Although median household income in Menlo Park approaches $200,000 and the median home sales price was $3.2 million in May, the city includes a lower-income neighborhood called Belle Haven, wedged between a ring of freeways and the San Francisco Bay near the headquarters of Meta Platforms Inc., Facebook’s parent company.

“We have low-interest-rate capital that we can use for Menlo Park residents who don’t have their own resources to finance upgrades,” said Baird, BlocPower’s chief executive officer. “We have to come up with plans and proposals and implementation for clean energy that leads with equity or we won’t have an effective clean energy policy.”

A nonprofit called Menlo Spark is working with the city to raise up to $35 million to help finance installation of heat pumps, heat pump water heaters, battery storage, solar panels, electric car chargers and other clean energy improvements for low- and moderate-income families in the city of 32,500 people.

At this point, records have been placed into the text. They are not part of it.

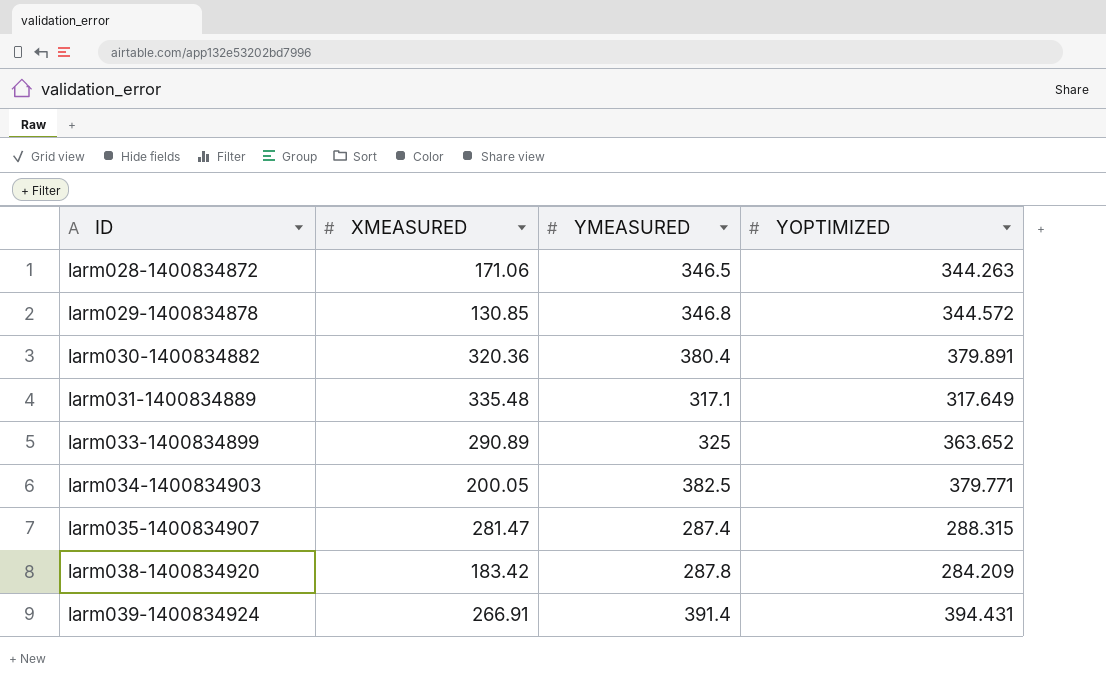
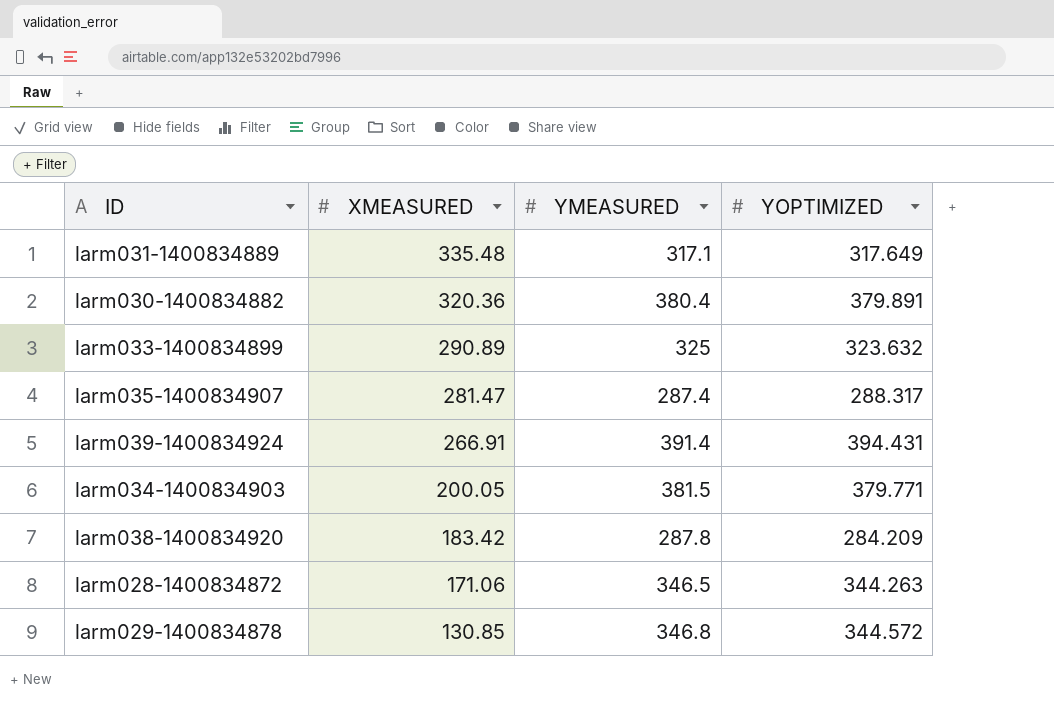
row order: ID ascending -> XMEASURED descending
larm033-1400834899 | YOPTIMIZED: 363.652 -> 323.632
larm035-1400834907 | YOPTIMIZED: 288.315 -> 288.317
larm034-1400834903 | YMEASURED: 382.5 -> 381.5

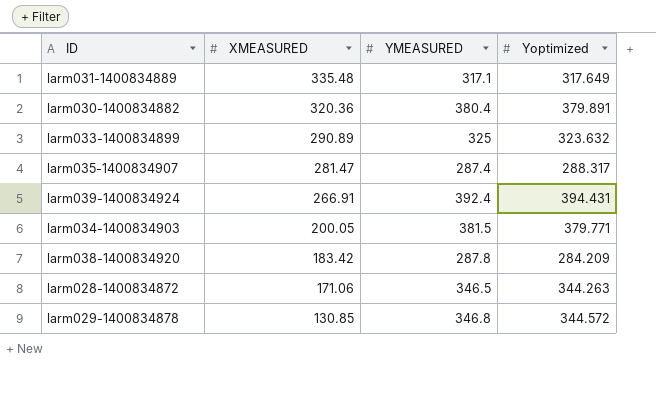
column name: YOPTIMIZED -> Yoptimized
larm039-1400834924 | YMEASURED: 391.4 -> 392.4

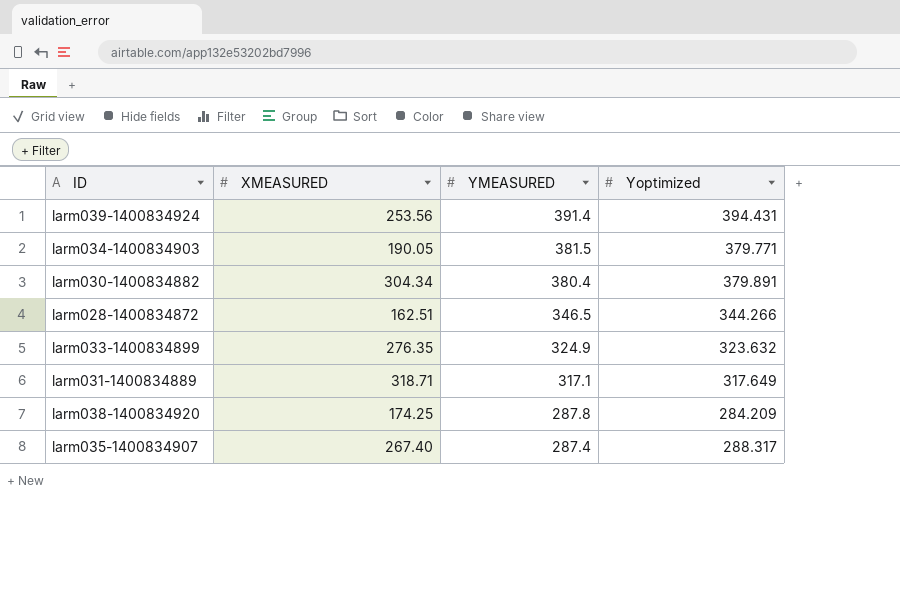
row order: XMEASURED descending -> YMEASURED descending
row larm029-1400834878: 130.85 | 346.8 | 344.572 -> none
larm039-1400834924 | XMEASURED: 266.91 -> 253.56
larm039-1400834924 | YMEASURED: 392.4 -> 391.4
larm034-1400834903 | XMEASURED: 200.05 -> 190.05
larm030-1400834882 | XMEASURED: 320.36 -> 304.34
larm028-1400834872 | XMEASURED: 171.06 -> 162.51
larm028-1400834872 | Yoptimized: 344.263 -> 344.266
larm033-1400834899 | XMEASURED: 290.89 -> 276.35
larm033-1400834899 | YMEASURED: 325 -> 324.9
larm031-1400834889 | XMEASURED: 335.48 -> 318.71
larm038-1400834920 | XMEASURED: 183.42 -> 174.25
larm035-1400834907 | XMEASURED: 281.47 -> 267.40

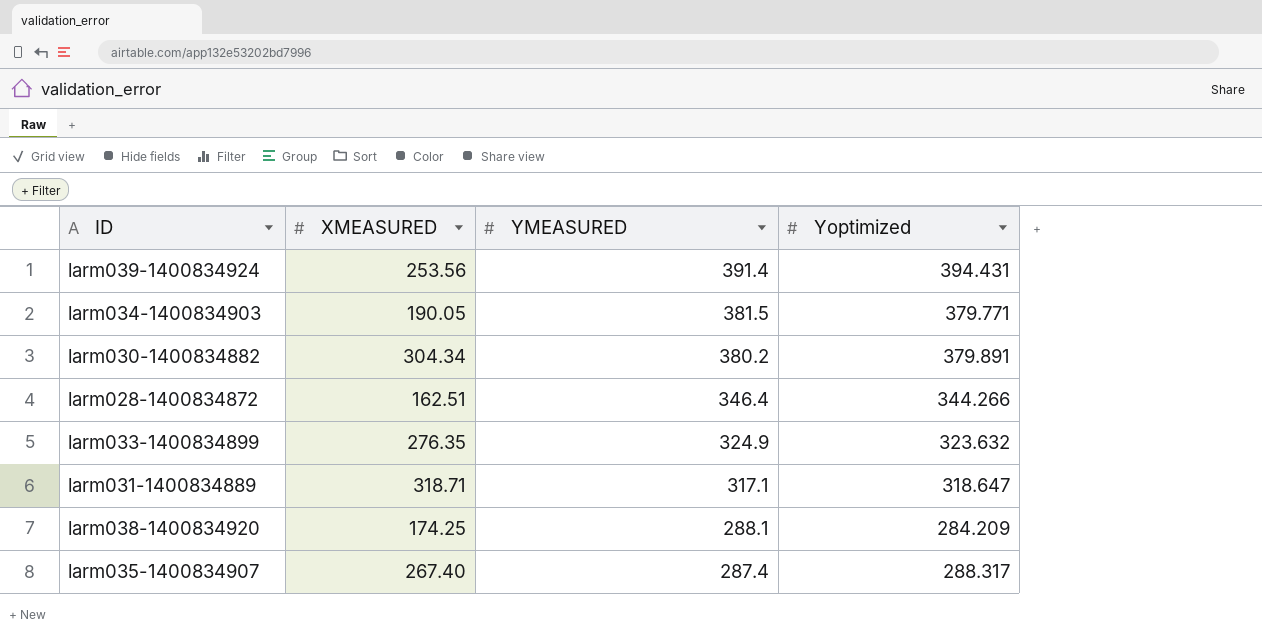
larm030-1400834882 | YMEASURED: 380.4 -> 380.2
larm028-1400834872 | YMEASURED: 346.5 -> 346.4
larm031-1400834889 | Yoptimized: 317.649 -> 318.647
larm038-1400834920 | YMEASURED: 287.8 -> 288.1

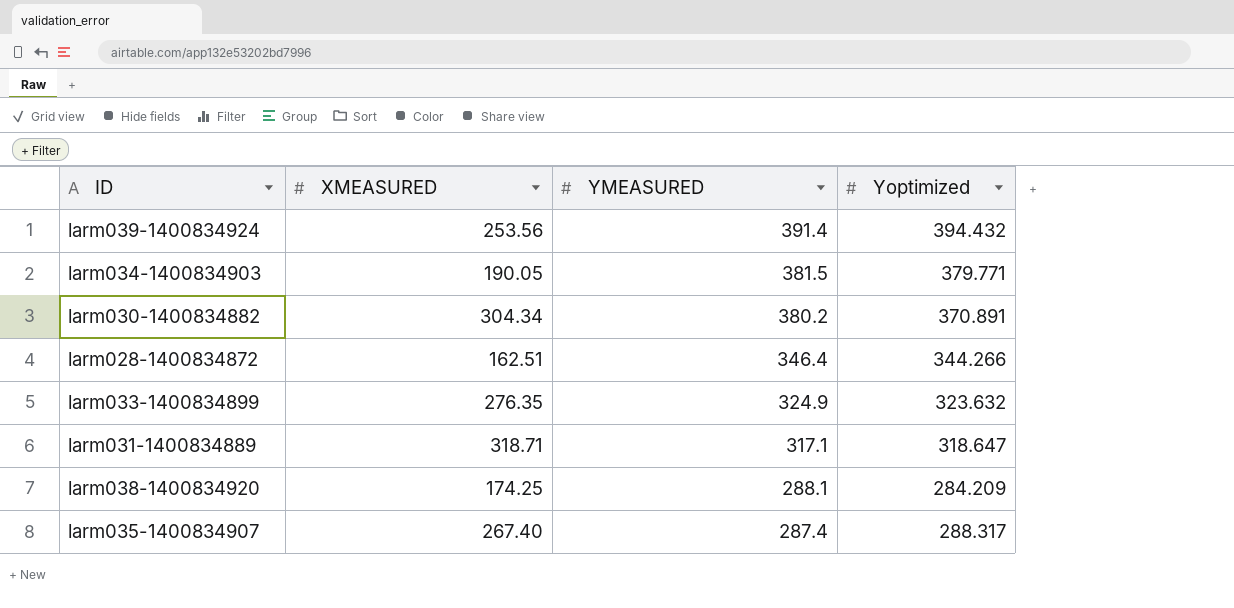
larm039-1400834924 | Yoptimized: 394.431 -> 394.432
larm030-1400834882 | Yoptimized: 379.891 -> 370.891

Buildings account for 41% of Menlo Park’s greenhouse-gas emissions. The new voluntary program aims to decarbonize more than 10,000 structures by the end of the decade, according to the city. While Menlo Park and a growing number of cities across the country have banned natural gas in new construction (Facebook already powers its campus with renewable energy), significant hurdles remain to electrification of existing homes.

“We have lots of people who are interested in electrification,” said Menlo Park Mayor Betsy Nash, who noted that the city obtains all its electricity from carbon-free sources. “But it’s actually very hard to get the attention of a contractor, to navigate your way through the various incentive programs and to figure out exactly what equipment to install. That’s where BlocPower brings all of this together for us.”

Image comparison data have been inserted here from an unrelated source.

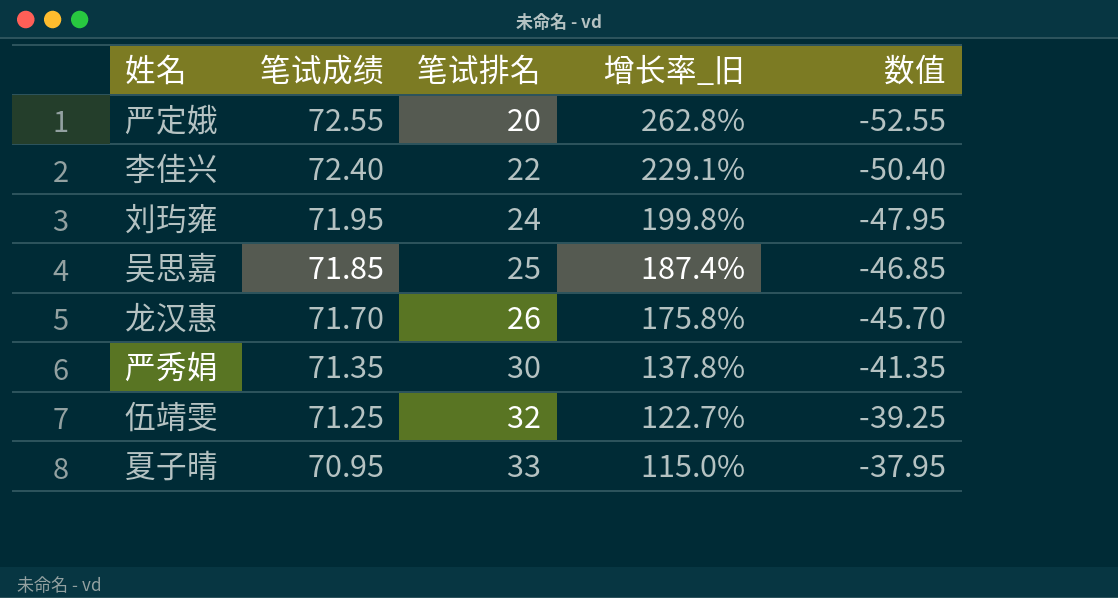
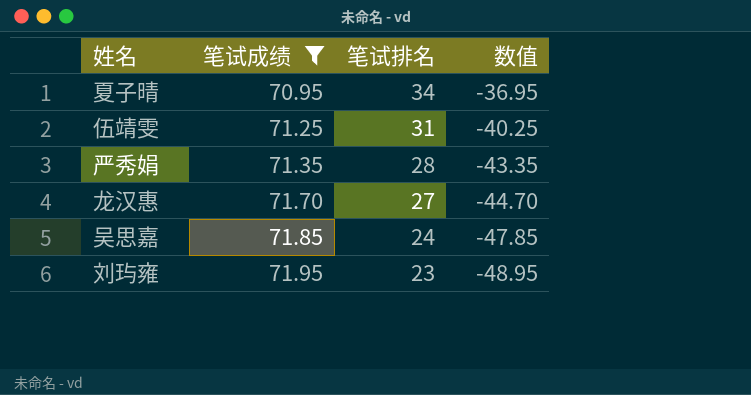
filter: none -> 笔试成绩 <= 71.95
row order: 笔试成绩 descending -> 笔试成绩 ascending
column 增长率_旧 | formula: ([笔试成绩] - [笔试排名]) / [笔试排名] -> none
夏子晴 | 笔试排名: 33 -> 34
夏子晴 | 数值: -37.95 -> -36.95
伍靖雯 | 笔试排名: 32 -> 31
伍靖雯 | 数值: -39.25 -> -40.25
严秀娟 | 笔试排名: 30 -> 28
严秀娟 | 数值: -41.35 -> -43.35
龙汉惠 | 笔试排名: 26 -> 27
龙汉惠 | 数值: -45.70 -> -44.70
吴思嘉 | 笔试排名: 25 -> 24
吴思嘉 | 数值: -46.85 -> -47.85
刘玙雍 | 笔试排名: 24 -> 23
刘玙雍 | 数值: -47.95 -> -48.95

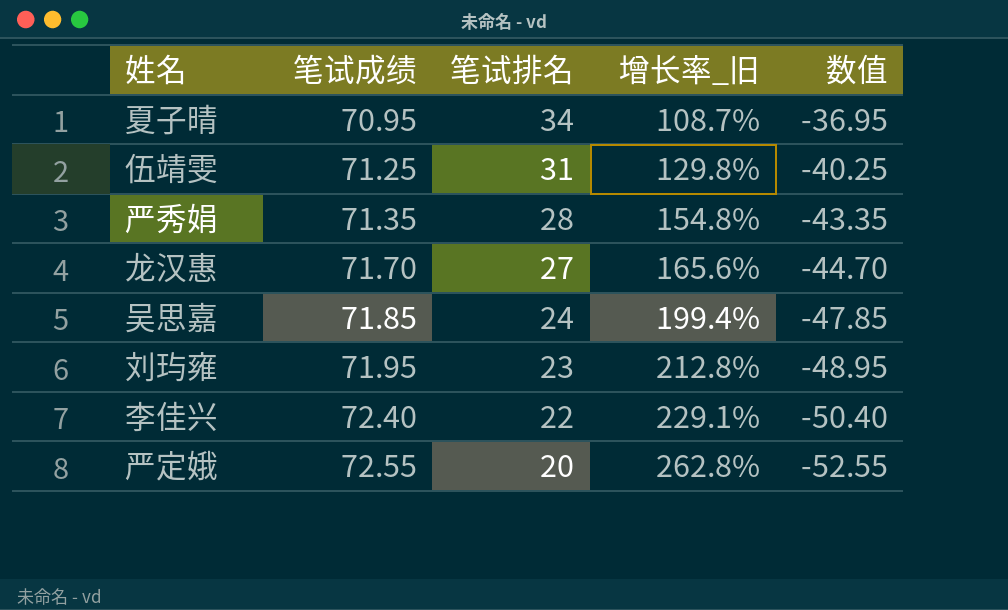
filter: 笔试成绩 <= 71.95 -> none
column 增长率_旧 | formula: none -> ([笔试成绩] - [笔试排名]) / [笔试排名]

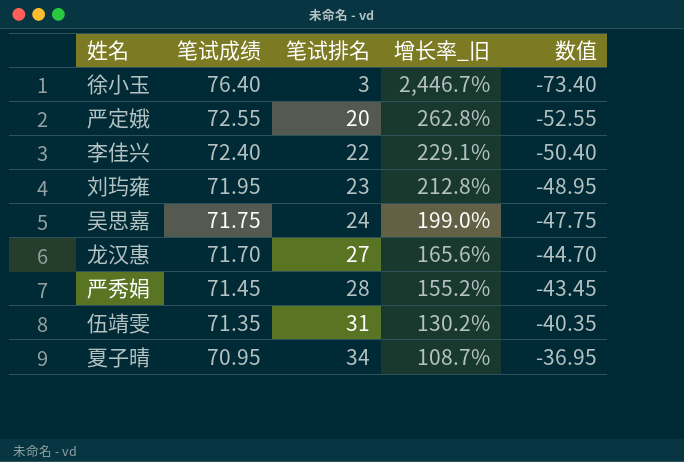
row order: 笔试成绩 ascending -> 笔试成绩 descending
row 徐小玉: none -> 76.40 | 3 | 2,446.7% | -73.40
吴思嘉 | 笔试成绩: 71.85 -> 71.75
吴思嘉 | 增长率_旧: 199.4% -> 199.0%
吴思嘉 | 数值: -47.85 -> -47.75
严秀娟 | 笔试成绩: 71.35 -> 71.45
严秀娟 | 增长率_旧: 154.8% -> 155.2%
严秀娟 | 数值: -43.35 -> -43.45
伍靖雯 | 笔试成绩: 71.25 -> 71.35
伍靖雯 | 增长率_旧: 129.8% -> 130.2%
伍靖雯 | 数值: -40.25 -> -40.35

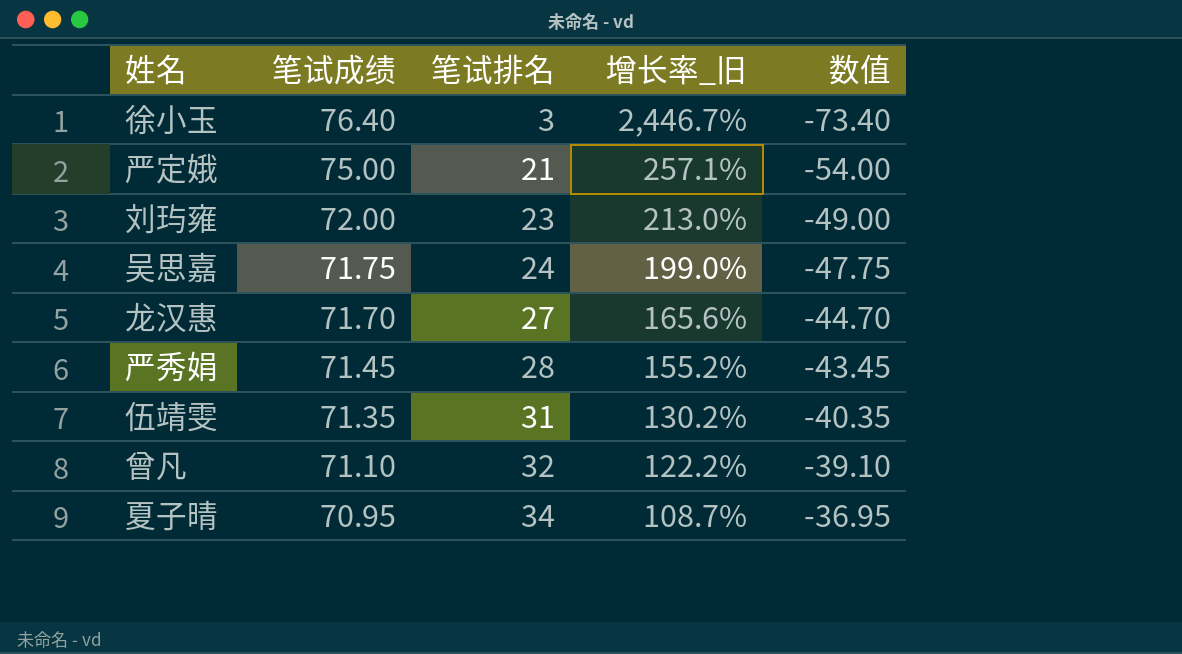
row 李佳兴: 72.40 | 22 | 229.1% | -50.40 -> none
严定娥 | 笔试成绩: 72.55 -> 75.00
严定娥 | 笔试排名: 20 -> 21
严定娥 | 增长率_旧: 262.8% -> 257.1%
严定娥 | 数值: -52.55 -> -54.00
刘玙雍 | 笔试成绩: 71.95 -> 72.00
刘玙雍 | 增长率_旧: 212.8% -> 213.0%
刘玙雍 | 数值: -48.95 -> -49.00
row 曾凡: none -> 71.10 | 32 | 122.2% | -39.10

BlocPower will first form an advisory board of residents and local leaders to help organize the initiative and roll it out to the community. Once the program is launched, residents enter their address on BlocPower’s website and answer a series of questions about their building.

The company’s proprietary software will analyze a structure’s energy use and create a decarbonization plan. “We simulate the physics of how they use and consume and waste fossil fuels per square foot, and what kind of building decarbonization hardware and software will make sense for each and every building in Menlo Park,” said Baird. The Bezos Earth Fund is financing that work.

“And then if they’re interested, we’re going to connect them to a cohort of woman- and minority- and veteran-owned green construction companies,” he added, “to help residents to decarbonize their homes and schools, and community buildings.” Baird said BlocPower will work with local partners to train installers to do the retrofits.

The program is targeting 15 buildings for retrofits in 2022, 100 in 2023 and at least 1,000 conversions from 2024 on.

Rewiring America’s Calisch said such an integrated approach should be adopted by other cities. “That’s exactly what we need to be shooting for, to demonstrate not only the benefits that electrification provides to households, but also to be on track to meet our aggressive climate goals.”